For as long as I can remember, malls often triggered my negative self-body image. I’d sit in the fitting room to try on new clothes and would rip myself apart for looking the way I do. I’d think that it was my fault that the outfit would squeeze my body where it’s not supposed to squeeze and droop loosely where it’s not supposed to droop. 

However, it took me some time (and still does take me a minute) to realize that it is most definitely not my fault. Firstly, there is no way that anyone can look “good” in every single piece of clothing ever made. So, this is really step 1 –  realizing that not everything will look good on me. Step 2 is realizing that it’s actually the companies who make these outfits that are somewhat at fault because it is them who are still stuck in the past and are making clothes that try to mimic a woman’s “ideal body type.” The fashion industry has come a long way in trying to be more inclusive of different body types, but there are still major milestones to be met. 

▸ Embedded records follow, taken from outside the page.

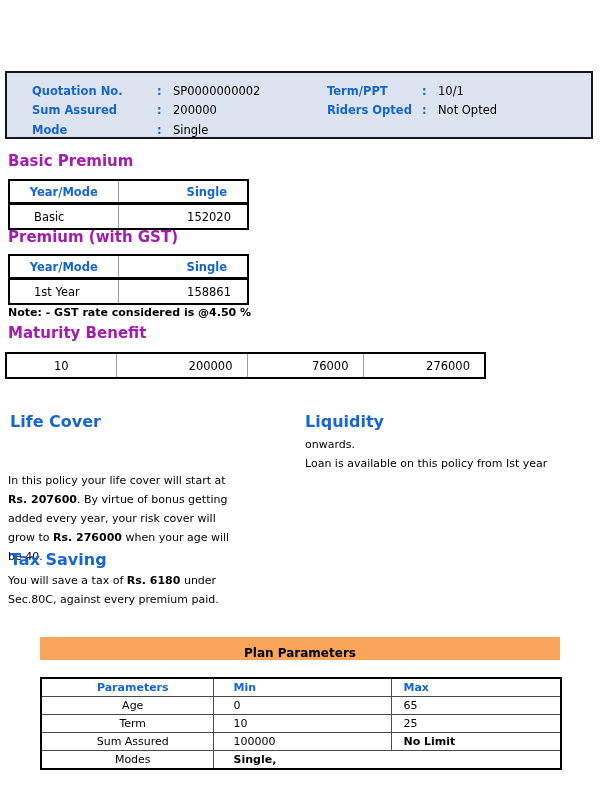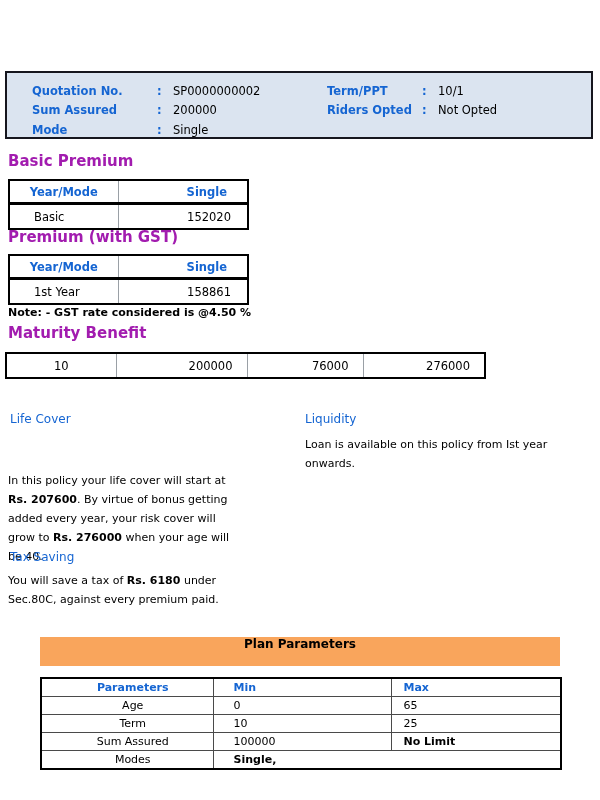--- a/index.html
+++ b/index.html
@@ -39,7 +39,7 @@
   .h-basic { left:8px; top:152px; }
   .h-gst { left:8px; top:228px; }
   .h-maturity { left:8px; top:324px; }
-  .sub { position:absolute; font-size:12px; font-weight:normal; color:var(--accent-blue,#1565d2); }
+  .sub { position:absolute; font-size:16px; font-weight:bold; color:var(--accent-blue,#1565d2); }
   .h-life { left:10px; top:412px; }
   .h-liq { left:305px; top:412px; }
   .h-tax { left:10px; top:550px; }

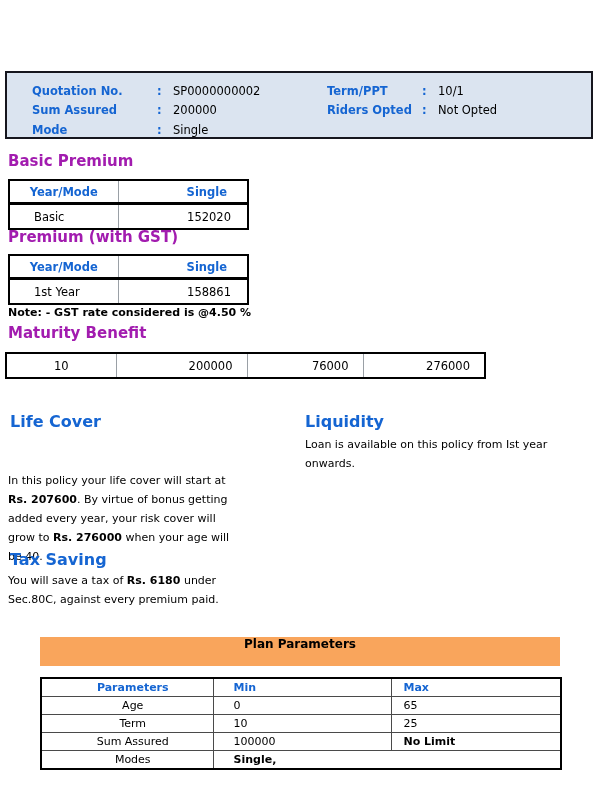--- a/index.html
+++ b/index.html
@@ -181,8 +181,8 @@
 
   <div class="sub h-liq">Liquidity</div>
   <div class="ptext liq-text">
+    <div class="tline">onwards.</div>
     <div class="tline">Loan is available on this policy from Ist year</div>
-    <div class="tline">onwards.</div>
   </div>
 
   <div class="sub h-tax">Tax Saving</div>

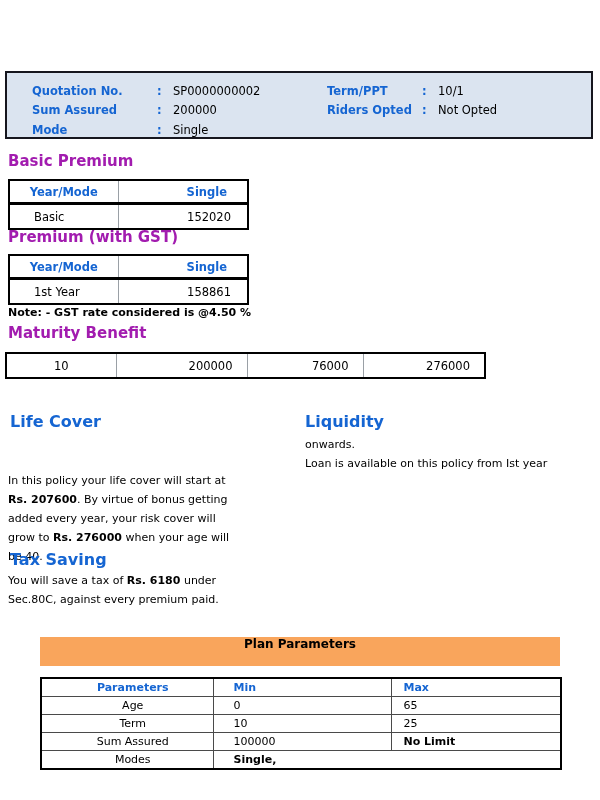--- a/index.html
+++ b/index.html
@@ -74,8 +74,8 @@
 
   
   .plan-banner {
-    position:absolute; left:40px; top:637px; width:520px; height:29px;
-    background:var(--orange,#f9a55c); display:flex; align-items:flex-start; justify-content:center;
+    position:absolute; left:40px; top:637px; width:520px; height:23px;
+    background:var(--orange,#f9a55c); display:flex; align-items:flex-end; justify-content:center;
     font-size:12px; font-weight:bold; color:#000;
   }
   table.plan { position:absolute; left:40px; top:677px; width:520px;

I know it’s unfair to solely blame malls and the companies that make these clothes, but this is just my perspective on how malls make me feel. Instead of placing all of the blame on the clothes itself, some of my negative self-body image is also my fault. Negative self-body image comes from a place of insecurity. Thus, I want to develop a healthy relationship with my body so that I don’t concentrate on the parts of myself I don’t like. In fact, having a healthy relationship with one’s own body means that we are attuned and comfortable with the fact that our bodies are beautifully flawed. I am aware that this is so much more easily said than done. 

Bodies are extraordinary and it doesn’t matter how skinny we are. In order to feel more comfortable in a fitting room, I first need to be comfortable being who I am within my own skin.